At CityCenter? No chance. They don’t want any of the great (sequined) unwashed to tarnish the ambiance of the place, spittin ‘ terbacky on the art, etc.
“MobVegas’ the series: Great idea! I’d like it to cover the Vegas evolution from the 50’s -> 70’s, with the cars, fashions, etc. in the background.
(I just watched a rerun of a ‘Perry Mason’ show from the 1950’s. Perry in his car, pulled over and parked. I saw him hanging his left arm out the car window, and I thought he was driving with only one hand on the steering wheel – out of character for Perry Mason. Then I realized: he was giving the signal to other drivers that he was going to STOP, a holdover from the time when autos didn’t all have turn signals or brake lights, and state traffic laws said all drivers had to use hand signals.)

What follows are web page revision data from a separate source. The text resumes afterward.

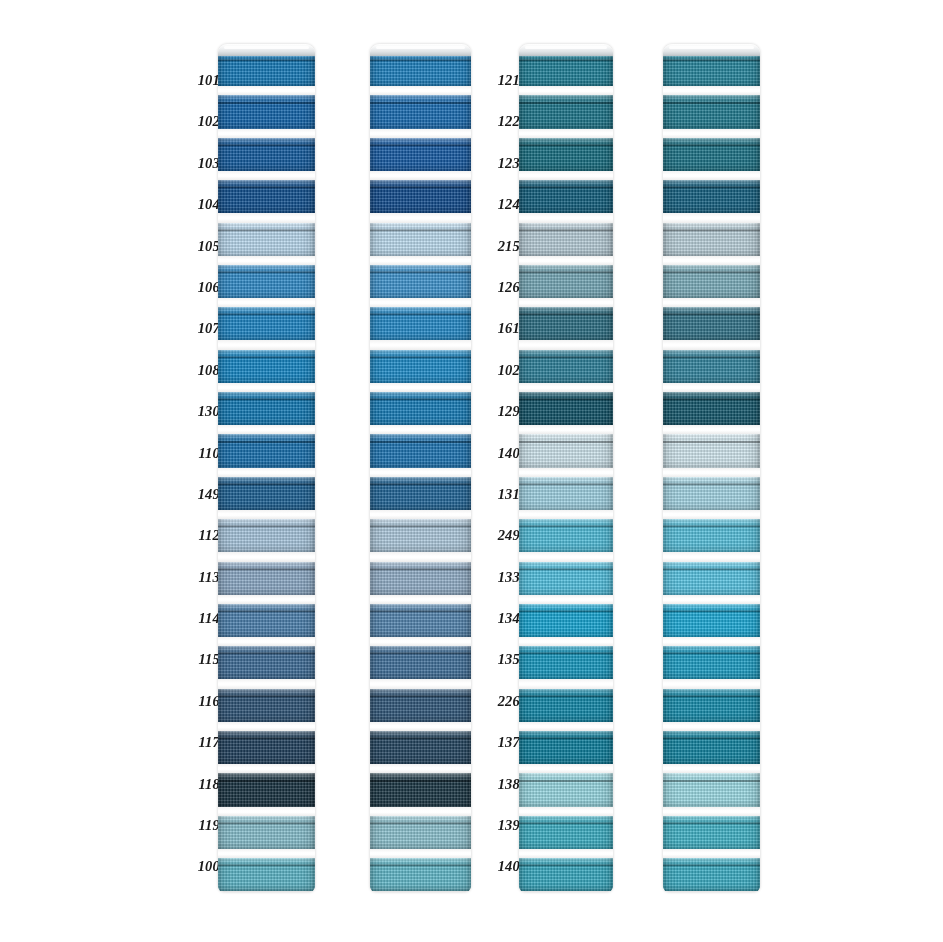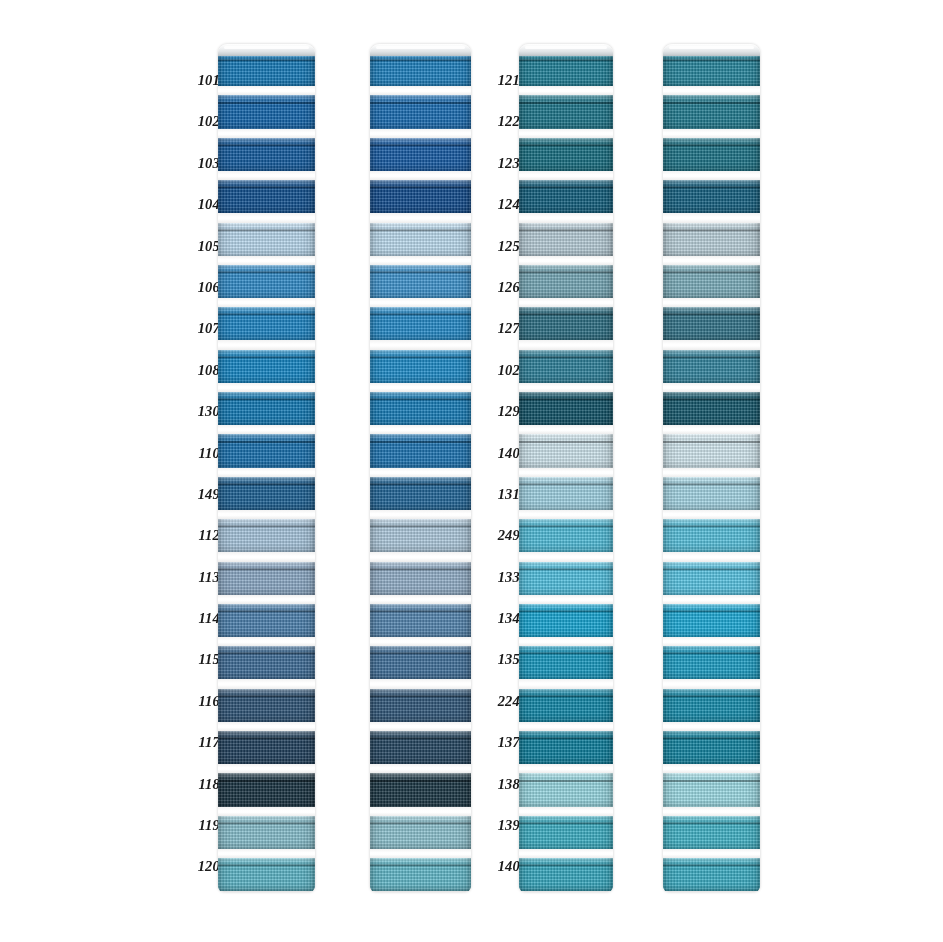"125" div.swatch-label { text: 125 -> 215 }
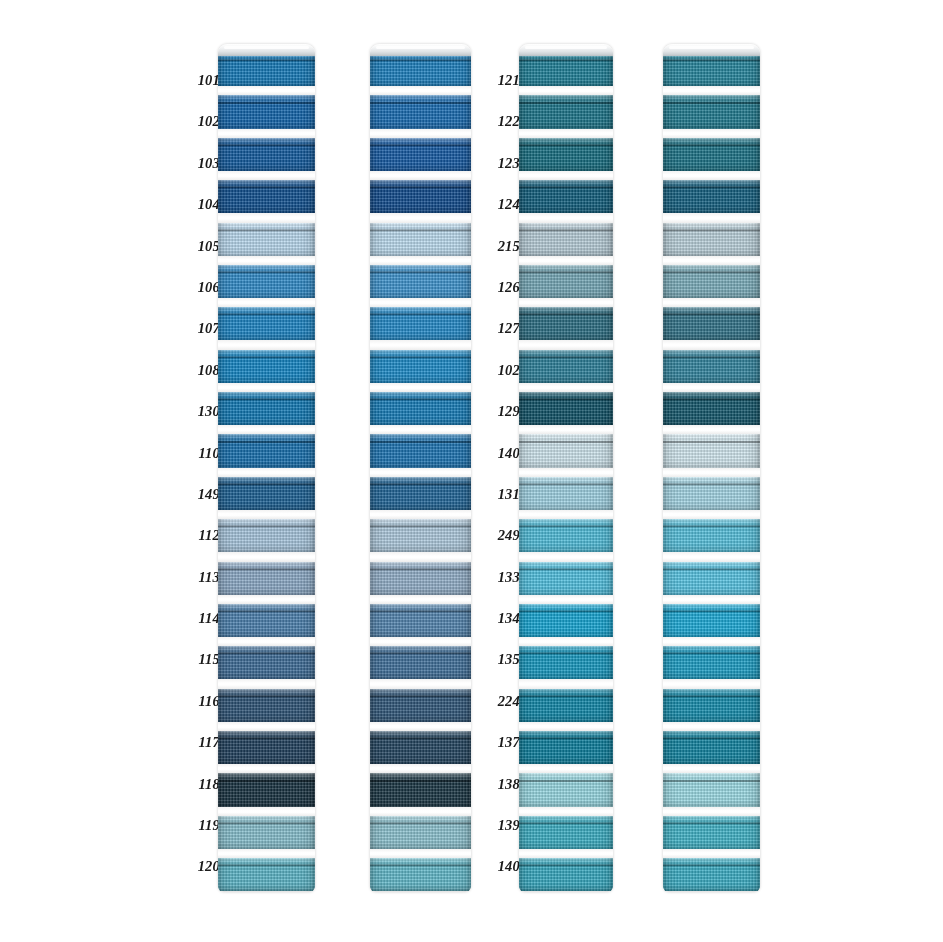"127" div.swatch-label { text: 127 -> 161 }
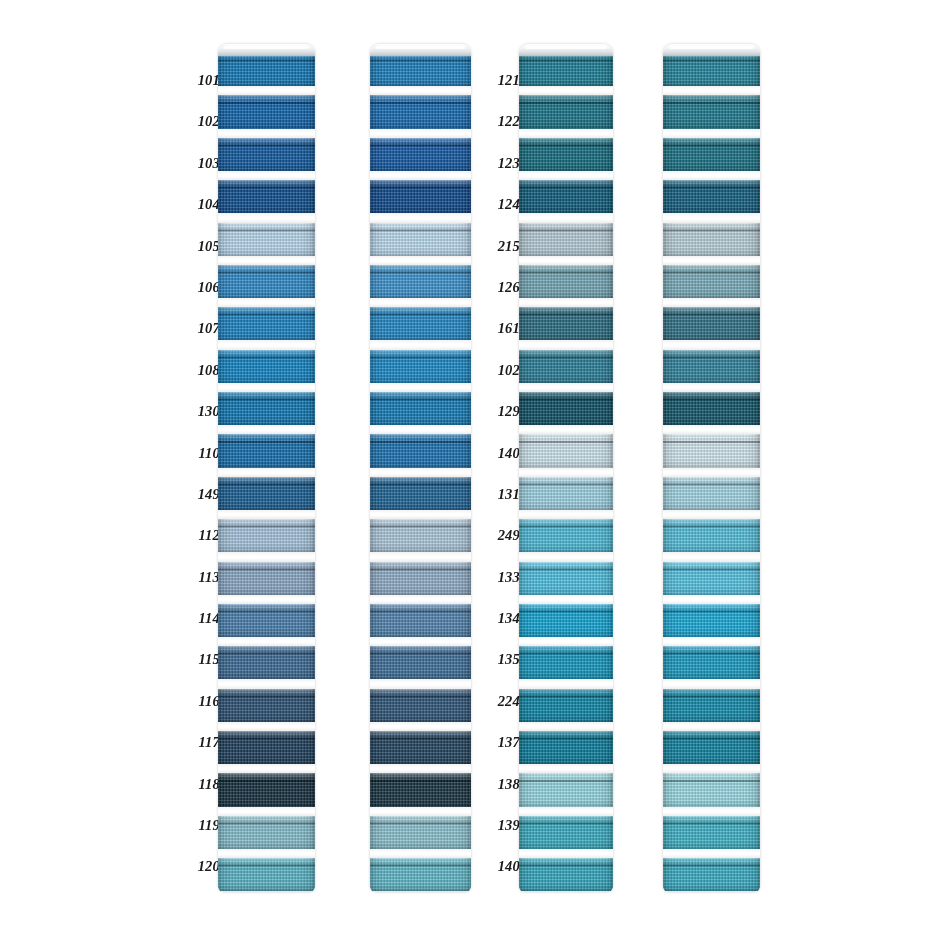"224" div.swatch-label { text: 224 -> 226 }
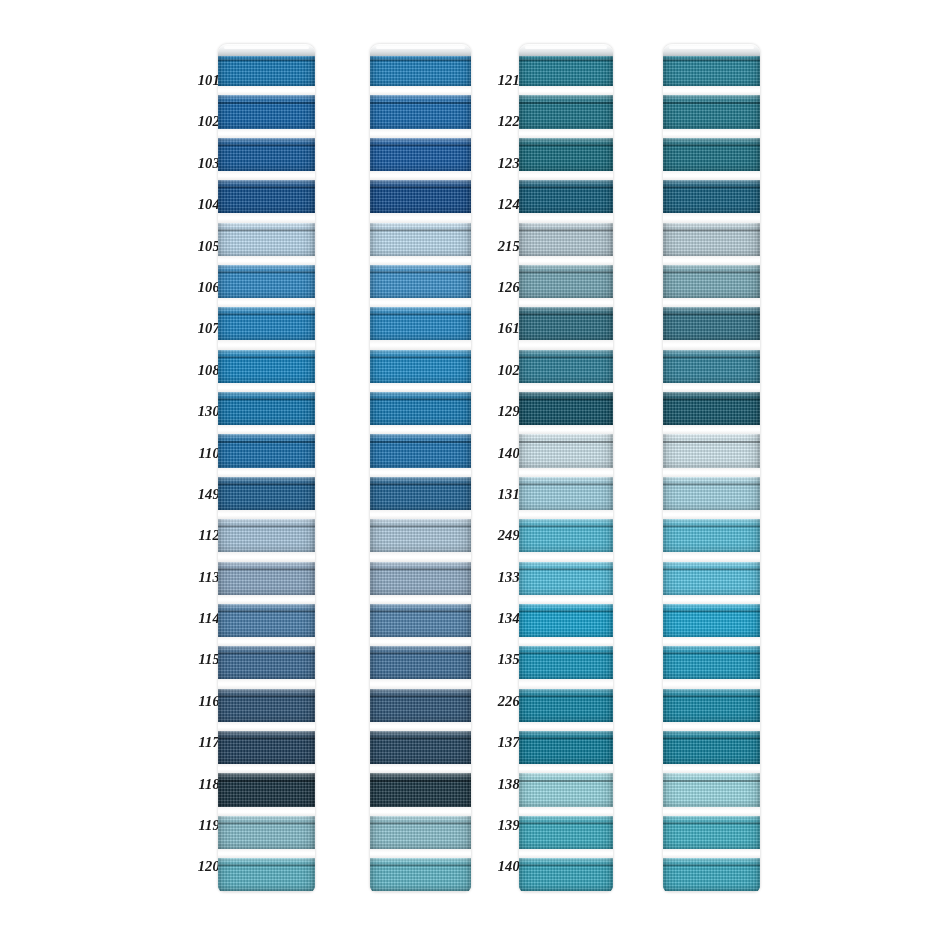"120" div.swatch-label { text: 120 -> 100 }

As for 70’s fashions, David, you should start checking the ad inserts in the Sunday papers: pictures of young men in colored jeans and pants, with elaborate embroidery on the back pockets – and “skinny jeans” are back! Will moptop haircuts follow? (Too late… see Justin Bieber.)
Bring back Boylesque! I miss the Silver Slipper and Kenny Kerr alot. The man was way ahead of his time, and a lousy seven card stud poker player. Mr. Kerr used to play with us degenerates in his full bloom costumes before his famous show. The Slipper had the best New York Steak dinner special on this planet. Used to order two of them in my younger days.
While I have nothing against the Liberace museum, I can’t say I hope it opens at Crystals or anywhere on the strip for that matter, unleast until the Elvis o Rama museum is brought back. I haven’t visited the Lib museum, but if it is half the museum the Elvis one was then I could be persuaded to keep it somewhere.